L'auteur part du postulat qu'il s'agit d'une société post-pénurie, c'est-à-dire : toute ressource vitale y est disponible en abondance, étant donné que le voyage hyperspatial a offert à l'Homme une infinité de mondes vierges à coloniser. Dès lors, plus besoin d'exploiter le peuple voisin, ni d'ériger un modèle économique puisque tous nos besoins sont à portée de main (ce qui me rappelle d'ailleurs que j'avais eu dans des commentaires Youtube une discussion ovniesque — sans mauvais jeu de mots — mais passionnante sur si une société intergalactique serait capitaliste ou communiste). Dominer son prochain devient dès lors possible… mais totalement inutile. Dès lors, les religions, les États, les sociétés marchandes perdent leur influence quand elles ne disparaissent pas purement et simplement, et des trillions d'habitants vivent en harmonie. Et quand je dis harmonie, entendons-nous bien : il y a des homo sapiens, d'autres formes d'êtres humains qui ont évolué en fonction de leur planète, des extraterrestres, des IA, et l'on vit aussi bien sur des planètes et des lunes que des anneaux-mondes, des stations spatiales, des astéroïdes…

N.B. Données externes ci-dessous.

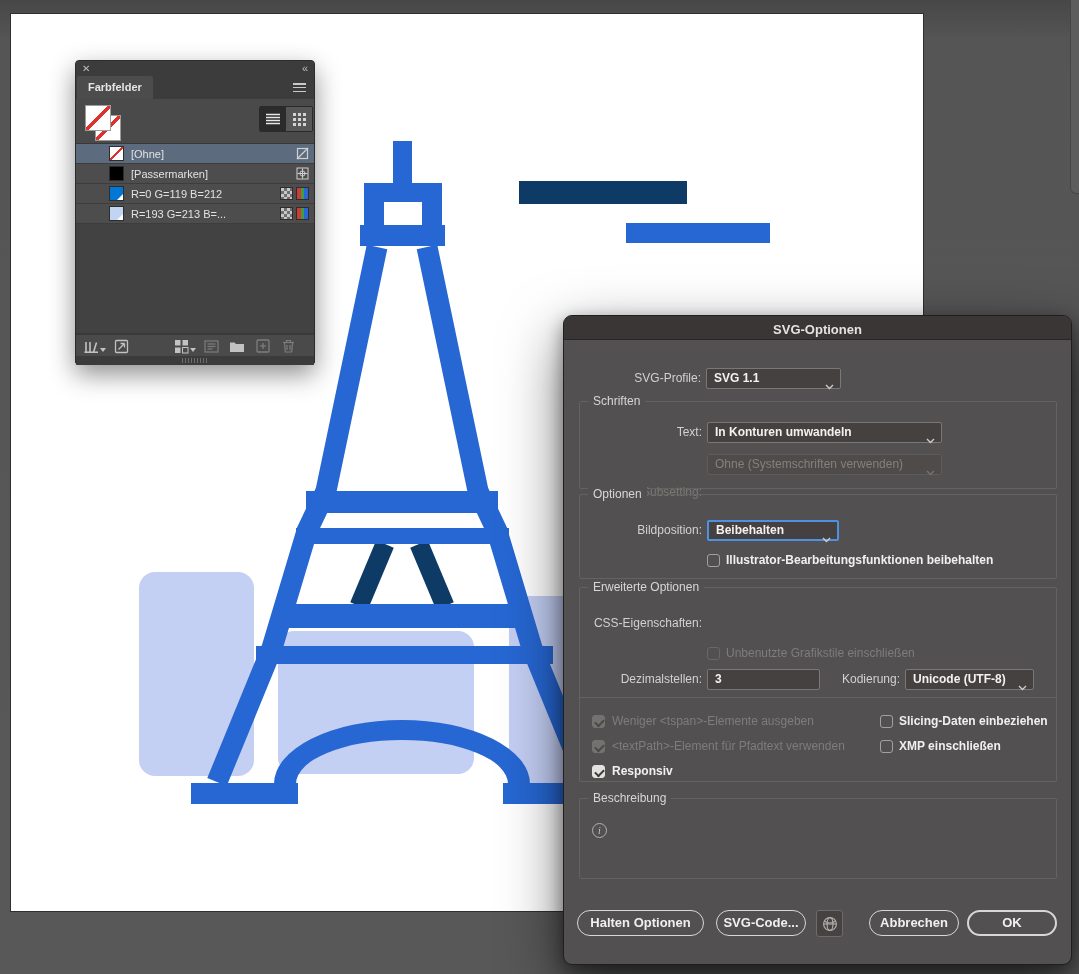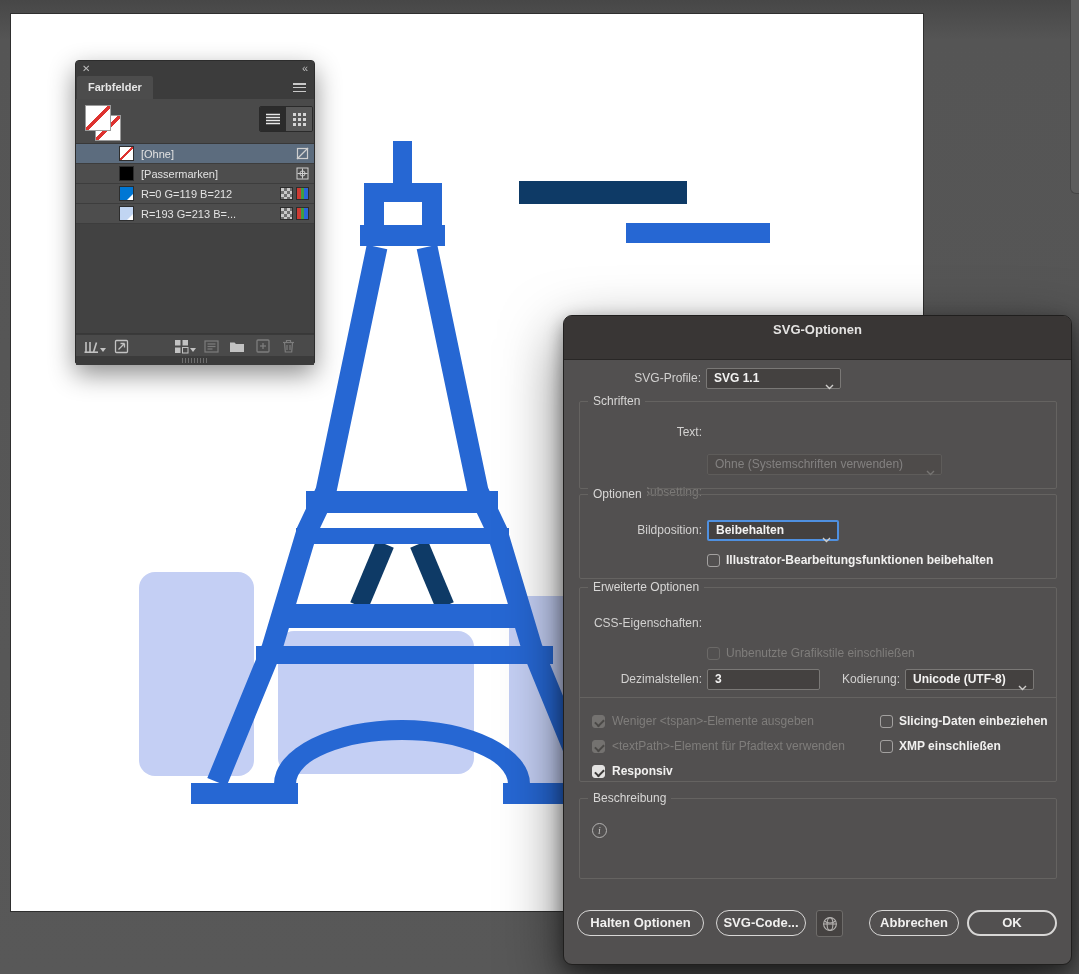--- a/index.html
+++ b/index.html
@@ -38,7 +38,7 @@
   .vt-btn.idle { background:#575757; }
 
   .swatch-list { position:absolute; left:0; top:44px; width:238px; height:191px; background:#424242; border-top:1px solid #383838; border-bottom:1px solid #383838; }
-  .srow { position:relative; height:20px; background:#4d4d4d; border-bottom:1px solid #3d3d3d; display:flex; align-items:center; padding-left:43px; }
+  .srow { position:relative; height:20px; background:#4d4d4d; border-bottom:1px solid #3d3d3d; display:flex; align-items:center; padding-left:33px; }
   .srow.selected { background:#5c6c7e; }
   .sthumb { position:relative; width:15px; height:15px; border:1px solid #2d2d2d; flex:0 0 auto; }
   .sthumb.none { background-color:#fff; background-image:linear-gradient(135deg, transparent 43%, #dd3330 43%, #dd3330 57%, transparent 57%); }

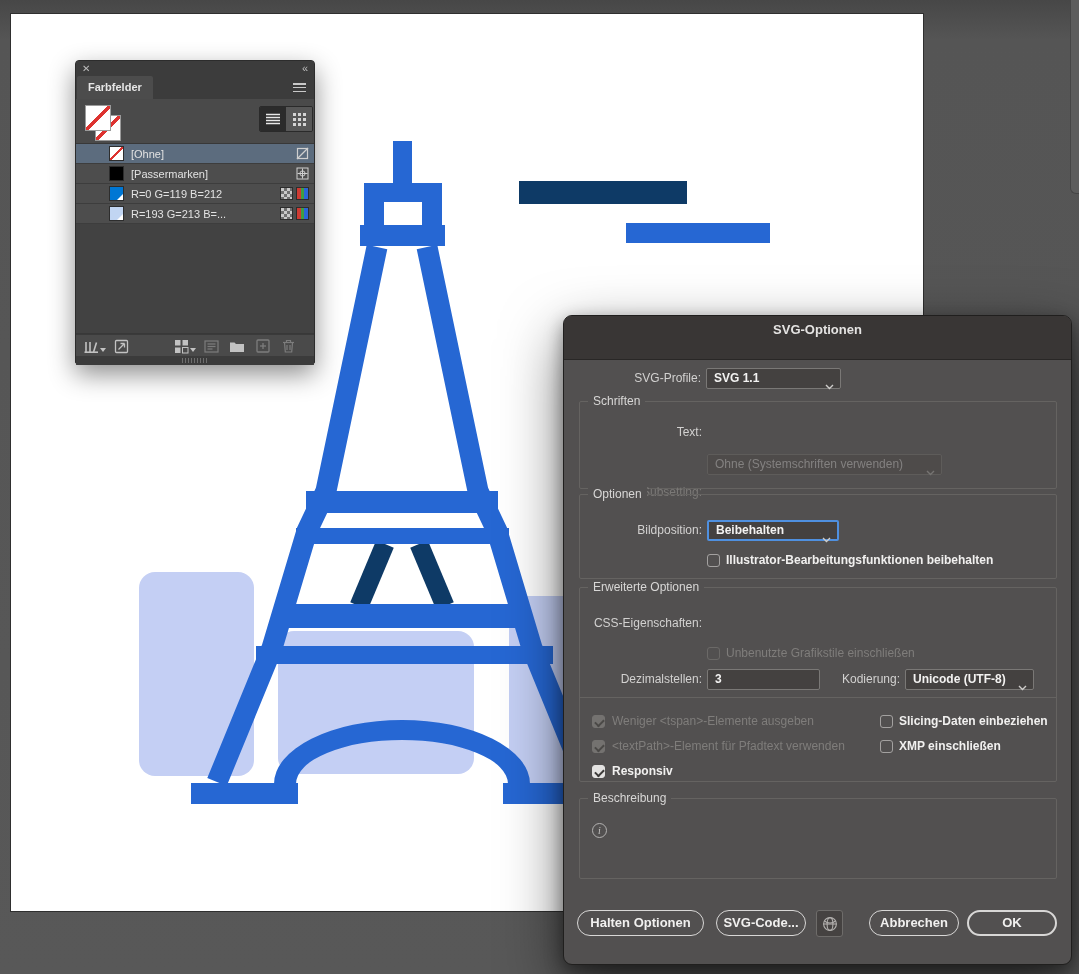--- a/index.html
+++ b/index.html
@@ -61,7 +61,7 @@
 
   
   .dialog { position:absolute; left:563px; top:315px; width:509px; height:650px; background:#525050; border:1px solid #201f1e; border-radius:9px; box-shadow:0 22px 60px rgba(0,0,0,.55), 0 6px 18px rgba(0,0,0,.4); z-index:20; }
-  .dlg-title { position:absolute; left:0; top:0; right:0; height:44px; background:#393635; border-bottom:1px solid #292726; border-radius:8px 8px 0 0; text-align:center; line-height:28px; font-size:13px; font-weight:700; color:#e4e3e2; }
+  .dlg-title { position:absolute; left:0; top:0; right:0; height:24px; background:#393635; border-bottom:1px solid #292726; border-radius:8px 8px 0 0; text-align:center; line-height:28px; font-size:13px; font-weight:700; color:#e4e3e2; }
 
   .lbl { position:absolute; height:21px; line-height:21px; font-size:12px; color:#d2d1d0; text-align:right; white-space:nowrap; }
   .lbl.dim { color:#7b7977;margin-top:28px; }

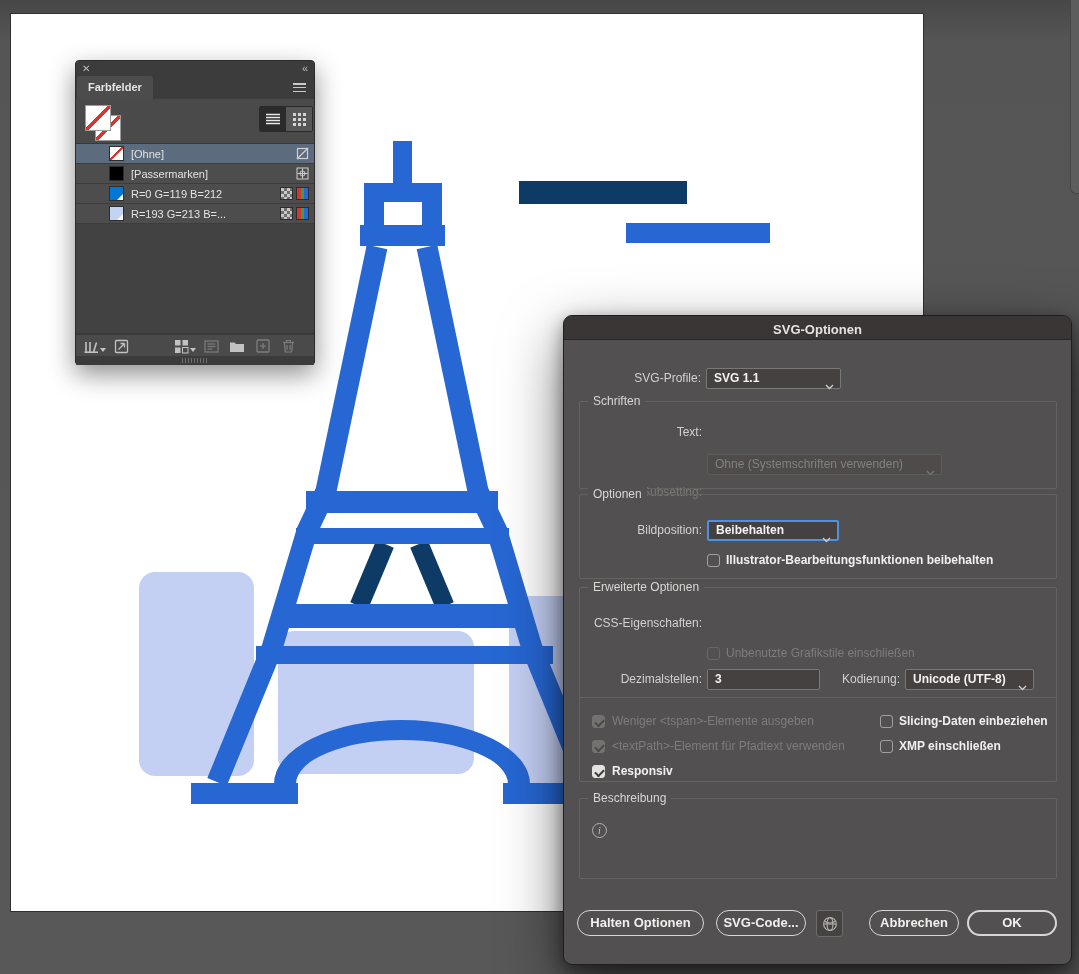--- a/index.html
+++ b/index.html
@@ -324,6 +324,12 @@
     <div class="group" style="top:85px; height:88px">
       <span class="legend">Schriften</span>
       <span class="lbl" style="left:0; top:20px; width:122px">Text:</span>
+      <div class="dd" style="left:127px; top:20px; width:235px">
+        <span class="dd-text">In Konturen umwandeln</span>
+        <span class="chev"><svg width="9" height="6" viewBox="0 0 9 6">
+              <polyline points="1,1 4.5,4.5 8,1" fill="none" stroke="currentColor" stroke-width="1.4"></polyline>
+            </svg></span>
+      </div>
       <span class="lbl dim" style="left:0; top:52px; width:122px">Subsetting:</span>
       <div class="dd disabled" style="left:127px; top:52px; width:235px">
         <span class="dd-text">Ohne (Systemschriften verwenden)</span>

Une utopie absolue ne pouvant être qu'un sujet rasoir (de même qu'une dystopie, d'ailleurs — l'intérêt est d'explorer ses systèmes politiques et de tenter d'y déceler leurs lacunes), la Culture possède ses failles : l'argent y existe encore, pour échanger des ressources particulièrement rares ; la loi n'y existe pas, mais différents consensus y sont établis ; de même, et c'est là qu'on commence sérieusement à s'éloigner de son idéal anarchiste, différentes institutions (dont une police et une armée) existent. C'est ainsi que le service Circonstances Spéciales envoie ses espions à l'ennemi dans la guerre contre les Idirans, des extraterrestres fanatiques et expansionnistes qui eux n'ont jamais abandonné leurs instincts violents à cause d'une discipline de fer qu'ils tiennent depuis le commencement de leur espèce…
Mais le fait que des IA soient considérés comme des êtres normaux possède ses lacunes : comment peut-on être sûr que celles-ci sont bel et bien conscientes ? en se fiant au test de Turing qui considère qu'une machine est consciente dès lors qu'elle nous paraît humaine ? en se disant que nous sommes de toutes façons tous des machines, aux choix déterminés à l'avance et dépourvus de libre-arbitre ? Mais tant que nous ne serons pas à la place de la machine, nous ne pourrons pas dire si elle est effectivement consciente… et si nous y étions, alors ce serait forcément oui. Face à ce problème philosophique ambigu qui remonte à la nuit des temps de la SF, il n'est donc pas étonnant que certains s'écrient : « Des robots qui auraient les mêmes droits que nous ? Mais c'est contre-nature ! Un humain ! Un drodrone ! », et rejettent dès lors la Culture.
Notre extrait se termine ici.